AFC Wimbledon: Boss Neal Ardley says survival is vital
AFC Wimbledon manager Neal Ardley says the club are prepared for one last push in the League Two relegation battle.
The Dons know a win over Fleetwood Town on Saturday will be enough to guarantee their Football League status.
He told BBC London: "We all know it's massive. This club has worked hard for 10 years to get to where we are.
"The Conference is a tough league and this club did well to get out of it a couple of years ago. We understand how vital it is to stay in the League."
The Dons currently sit 23rd but, with fellow strugglers Dagenham & Redbridge facing York, they will leapfrog one side if they beat Fleetwood at Kingsmeadow on Saturday.
The rise of AFC Wimbledon
Wimbledon FC were founded in 1889 and climbed from non-league to the Premier League.
AFC Wimbledon were formed in 2002 by Wimbledon FC supporters dismayed by the FA's decision to allow the club to move to Milton Keynes.
After Wimbledon FC moved to Milton Keynes in 2003, they were renamed Milton Keynes Dons in 2004.
Since their creation, AFC Wimbledon they have risen from the ninth tier of English football to League Two.
AFC Wimbledon, who were promoted to the Football League in 2011, have never been relegated in their 10-year history.
The Dons, who currently play in Kingstonian, have ambitions to return to the London Borough of Merton by redeveloping Wimbledon Greyhound Stadium.
Wimbledon have been in the bottom half of the table for almost the entire campaign but were as high as 16th, seven points above the drop zone, after beating Morecambe in late March.
Since then Ardley's side have picked up two points from a possible 15 to put them back in danger of dropping back into non-league.
"I am disappointed we have not picked up the points since six games ago but I am not disappointed with the performances," Ardley said.
"We had three 1-0 defeats on the trot. We are a decent team. We know that and it gives us belief.
"We are playing well. This is a crazy league. We got to 50 points and now we need to get to 53.
"We have got a job to do and know what we have got to try and achieve.
"Loads of teams have dropped into the bottom two and we just hope there is one last twist on the final day."
Ardley inherited a side just above the bottom two when he was appointed manager in October and he is pleased they have their fate in their own hands going into the final day.
"We are in control of our performance levels," he said.

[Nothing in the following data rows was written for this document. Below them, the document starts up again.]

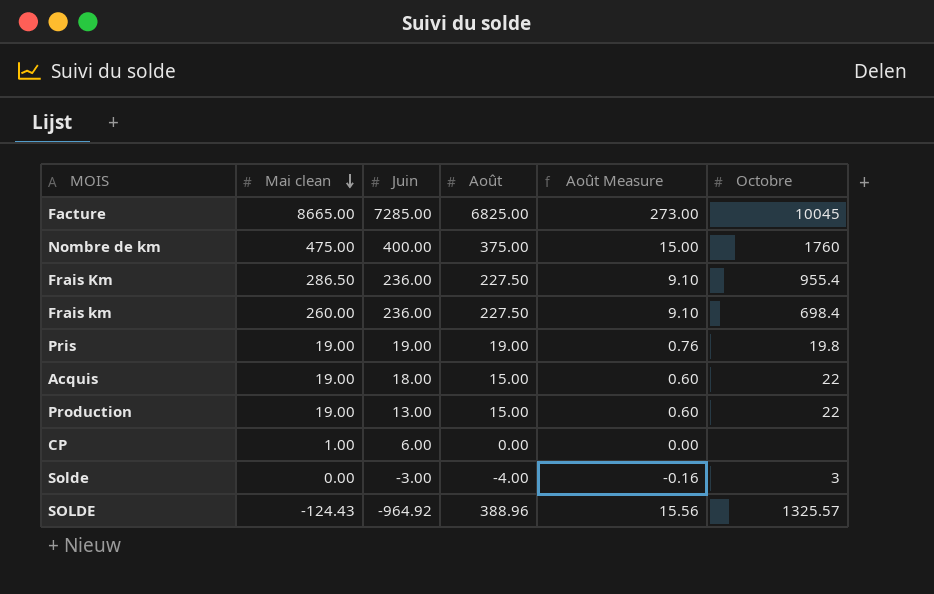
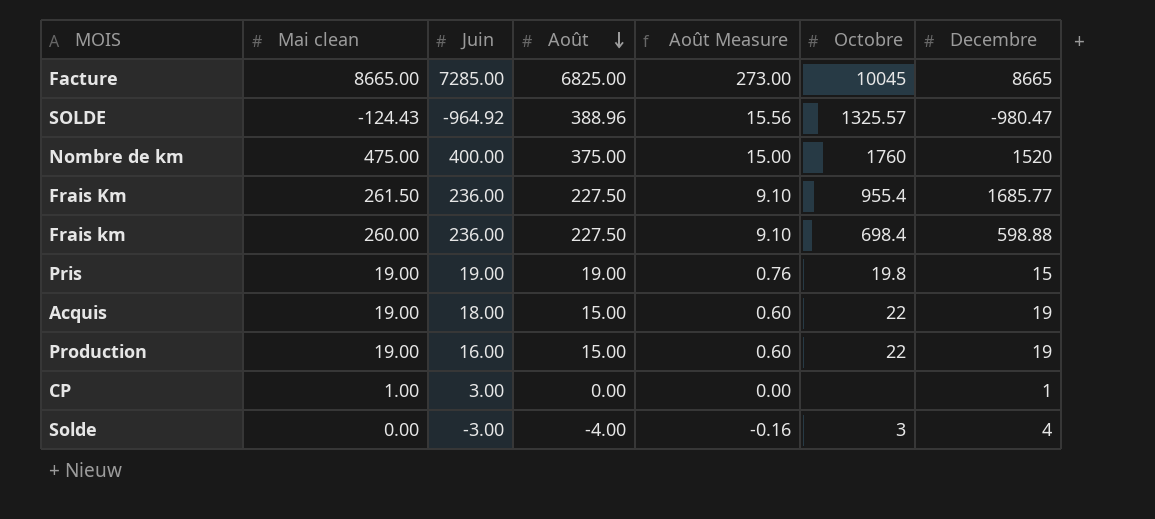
row order: Mai clean descending -> Août descending
column Decembre | position: none -> 7
Frais Km | Mai clean: 286.50 -> 261.50
Production | Juin: 13.00 -> 16.00
CP | Juin: 6.00 -> 3.00

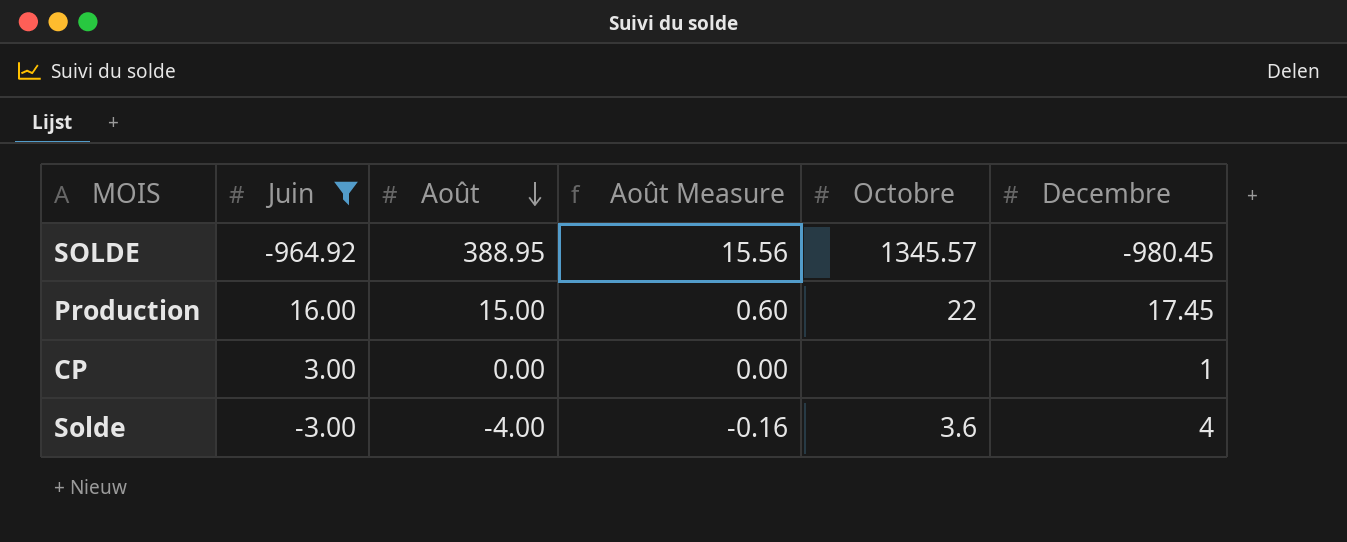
filter: none -> Juin <= 16.00
column Mai clean | position: 2 -> none
SOLDE | Août: 388.96 -> 388.95
SOLDE | Octobre: 1325.57 -> 1345.57
SOLDE | Decembre: -980.47 -> -980.45
Production | Decembre: 19 -> 17.45
Solde | Octobre: 3 -> 3.6

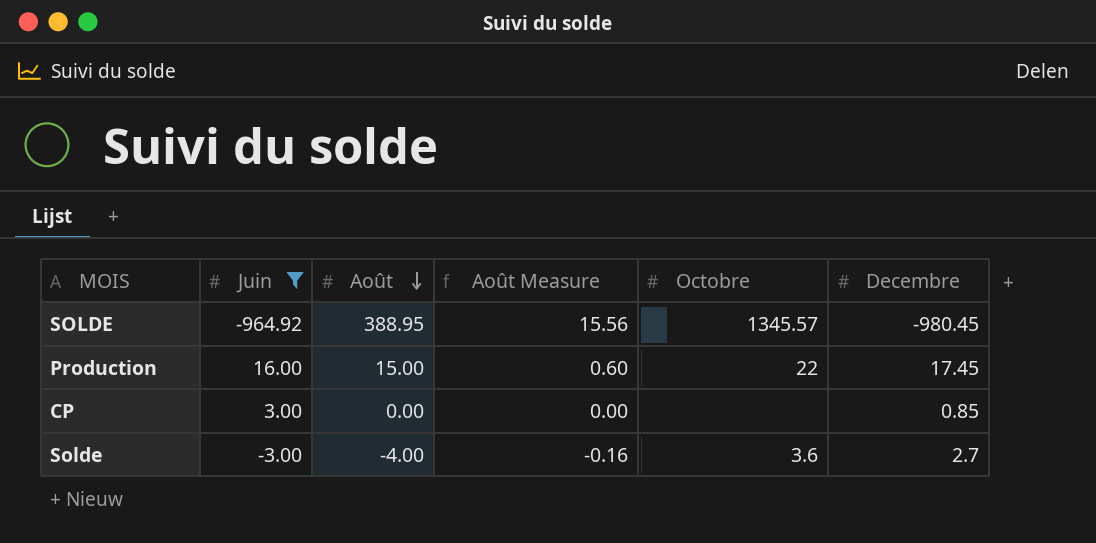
CP | Decembre: 1 -> 0.85
Solde | Decembre: 4 -> 2.7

"If I look at it as a manager, the things that can go against you are that the pressure gets to the players and they worry because they want it so badly, and that in football you are always a deflection or a mistake away from a goal.
"Sometimes you need that luck to go your way.
"What we can control is the questions we try and ask of the opposition. The boys are all up for it.
Neal Ardley AFC Wimbledon manager
“If we can get through this game it could be the benchmark to go on. If it doesn't happen then we will regroup and do everything we can to make sure it is just a blip and we come back again”
"Let's just hope we can embrace the pressure of the situation and put a performance in to savour.
"The fans all know there is a team that cares and that is really trying to push us over the line."
AFC Wimbledon have not suffered a relegation since their formation in 2002 and expressed a desire to return to the London Borough of Merton, their spiritual home, by redeveloping Wimbledon Greyhound Stadium.
Ardley does not believe that, should they end up dropping into non-league, relegation would prove a major setback to the club.
"I don't believe so," he said. "The club has been incredibly well run and everything has been done within budget.
"The club would not fold or become desperate. There has always been sensible planning.
"We have done a lot of work behind the scenes and made huge strides since I came in in October.
"I believe if we can get through this game, and do what we set out to do all along, it could be the benchmark to go on.
"If it doesn't happen then we will regroup, we will make sure we put plan B into place and we will do everything we can to make sure it is just a blip and we come back again."